Unexpected result with cublasStrmm (cublas triangular matmul)

With the following test example, the output matrix doesn't give the desired output or maybe I'm misunderstanding certain parameters:

#include <cstdio>
#include <cublas_v2.h>
#include <cuda_runtime.h>

void PrintMatrix(const char *name, float *mat, int M, int N) {
  printf("Matrix: %s\n", name);
  for (int i = 0; i < M; ++i) {
    for (int j = 0; j < N; ++j) {
      printf("%.2f, ", mat[i * N + j]);
    }
    printf("\n");
  }
}

int main() {
    cublasHandle_t handle;
    cublasCreate(&handle);

    // Matrix dimensions
    int m = 3;  // Rows of B
    int n = 3;  // Columns of B

    const float alpha = 1.0f;

    // Host matrices (column-major)
    float h_A[] = {
        1.0f, 0.0f, 0.0f,
        2.0f, 3.0f, 0.0f,
        4.0f, 5.0f, 6.0f
    };

    float h_B[] = {
        1.0f, 4.0f, 7.0f,
        2.0f, 5.0f, 8.0f,
        3.0f, 6.0f, 9.0f
    };
    float h_C[9] = { 0 };

    float *d_A, *d_B, *d_C;
    cudaMalloc((void**)&d_A, m * m * sizeof(float));
    cudaMalloc((void**)&d_B, m * n * sizeof(float));
    cudaMalloc((void**)&d_C, m * n * sizeof(float));

    cudaMemcpy(d_A, h_A, m * m * sizeof(float), cudaMemcpyHostToDevice);
    cudaMemcpy(d_B, h_B, m * n * sizeof(float), cudaMemcpyHostToDevice);

    // Perform B := alpha * A * B, A is lower triangular
    cublasStrmm_64(
        handle,
        CUBLAS_SIDE_LEFT,          // A on the left
        CUBLAS_FILL_MODE_LOWER,    // A is lower triangular
        CUBLAS_OP_N,               // No transpose
        CUBLAS_DIAG_NON_UNIT,      // A is non-unit triangular
        m,                         // rows of B
        n,                         // cols of B
        &alpha,
        d_A, m,                    // A, lda
        d_B, m,                    // B, ldb
        d_C, m                     // Output is written to C
    );

    // Copy result back to host
    cudaMemcpy(h_C, d_C, m * n * sizeof(float), cudaMemcpyDeviceToHost);

    PrintMatrix("A", h_A, m, n);
    PrintMatrix("B", h_B, m, n);
    PrintMatrix("C", h_C, m, n);

    // Cleanup
    cudaFree(d_A);
    cudaFree(d_B);
    cudaFree(d_C);
    cublasDestroy(handle);
}

The output of this program is:

Matrix: A
1.00, 0.00, 0.00, 
2.00, 3.00, 0.00, 
4.00, 5.00, 6.00, 

Matrix: B
1.00, 4.00, 7.00, 
2.00, 5.00, 8.00, 
3.00, 6.00, 9.00, 

Matrix: C
1.00, 12.00, 42.00, 
2.00, 15.00, 48.00, 
3.00, 18.00, 54.00,

How does A*B result in C?

Solution

The main reason the output matrix doesn't match your expectation is due to the way CUBLAS interprets C and C++ arrays.

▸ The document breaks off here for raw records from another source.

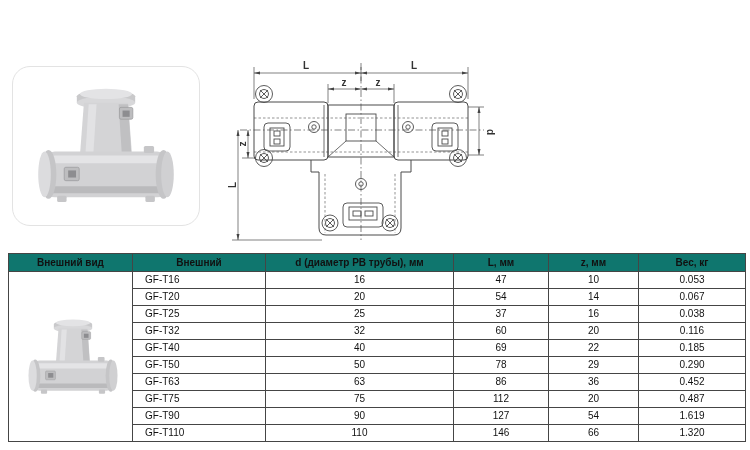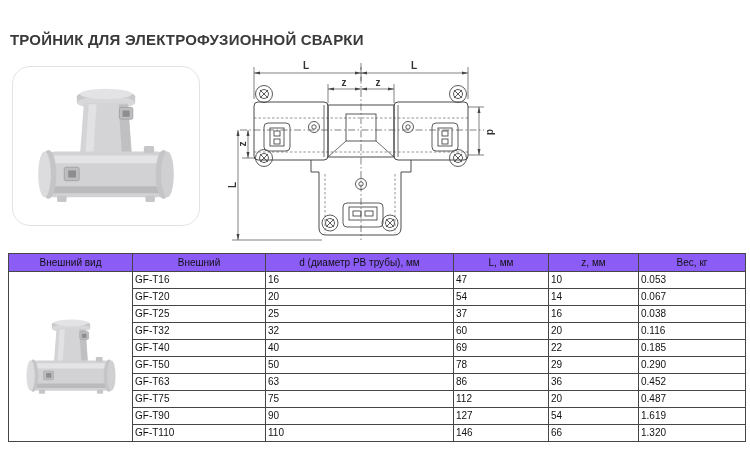--- a/index.html
+++ b/index.html
@@ -17,35 +17,34 @@
 
   .drawing-wrap { position:absolute; left:226px; top:56px; width:270px; height:188px; }
   .drawing-wrap svg { width:100%; height:100%; }
 
   svg text.dim { font-family:"Liberation Sans", sans-serif; font-size:10px;
                  font-weight:bold; fill:#333; }
 
   table.spec { position:absolute; left:8px; top:253px; width:737px;
                border-collapse:collapse; table-layout:fixed;
                font-size:10px; color:#111; }
-  table.spec th { background:#8b5cf6; font-weight:normal; height:18px;
+  table.spec th { background:#0f766e; font-weight:bold; height:18px;
                   border:1px solid #454545; text-align:center; padding:0;margin-top:36px; }
   table.spec td { border:1px solid #454545; height:16px; line-height:16px;
-                  padding:0 2px; background:#fff; white-space:nowrap; }
+                  padding:0 12px; background:#fff; white-space:nowrap; }
   td.articul { text-align:left; padding-left:5px; }
-  td.num { }
+  td.num { text-align:center; }
   td.photo-cell { text-align:center; vertical-align:middle; }
   td.photo-cell svg { width:104px; height:88px; vertical-align:middle; }
 </style>
 </head>
 <body>
 
 <div class="page">
 
-  <h1 class="title">ТРОЙНИК ДЛЯ ЭЛЕКТРОФУЗИОННОЙ СВАРКИ</h1>
 
   <div class="photo-frame">
     <svg viewBox="0 0 200 170">
       <g id="tee-shape">
 
         <ellipse cx="100" cy="22" rx="37" ry="8" fill="#c9c9cb"></ellipse>
         <rect x="63" y="22" width="74" height="8" fill="#c9c9cb"></rect>
         <ellipse cx="100" cy="30" rx="37" ry="8" fill="#d8d8da"></ellipse>
         <ellipse cx="100" cy="19" rx="33" ry="6.5" fill="#e3e3e5"></ellipse>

Quoting from the Data Layout Section in the CUBLAS docs -

For maximum compatibility with existing Fortran environments, the cuBLAS library uses column-major storage, and 1-based indexing. Since C and C++ use row-major storage, applications written in these languages can not use the native array semantics for two-dimensional arrays

(emphasis mine)

As a result your matrix A defined as -

float h_A[] = {
        1.0f, 0.0f, 0.0f,
        2.0f, 3.0f, 0.0f,
        4.0f, 5.0f, 6.0f
    };

is interpreted in column major format as -

1.0 2.0 4.0
0.0 3.0 5.0
0.0 0.0 6.0

Now, the CUBLAS_FILL_MODE_LOWER argument to cublasStrmm_64 asks CUBLAS to interpret the matrix as lower triangular meaning the upper triangle is ignored. As a result the matrix multiplication is performed with the matrix -

1.0 0.0 0.0
0.0 3.0 0.0
0.0 0.0 6.0

Multiplication with this diagonal matrix explains the results you see in C.

To fix this, you can either change the parameter to CUBLAS_FILL_MODE_UPPER or change the definition of h_A to

float h_A[] = {
        1.0f, 2.0f, 4.0f,
        0.0f, 3.0f, 5.0f,
        0.0f, 0.0f, 6.0f
    };

Whichever makes sense for your application.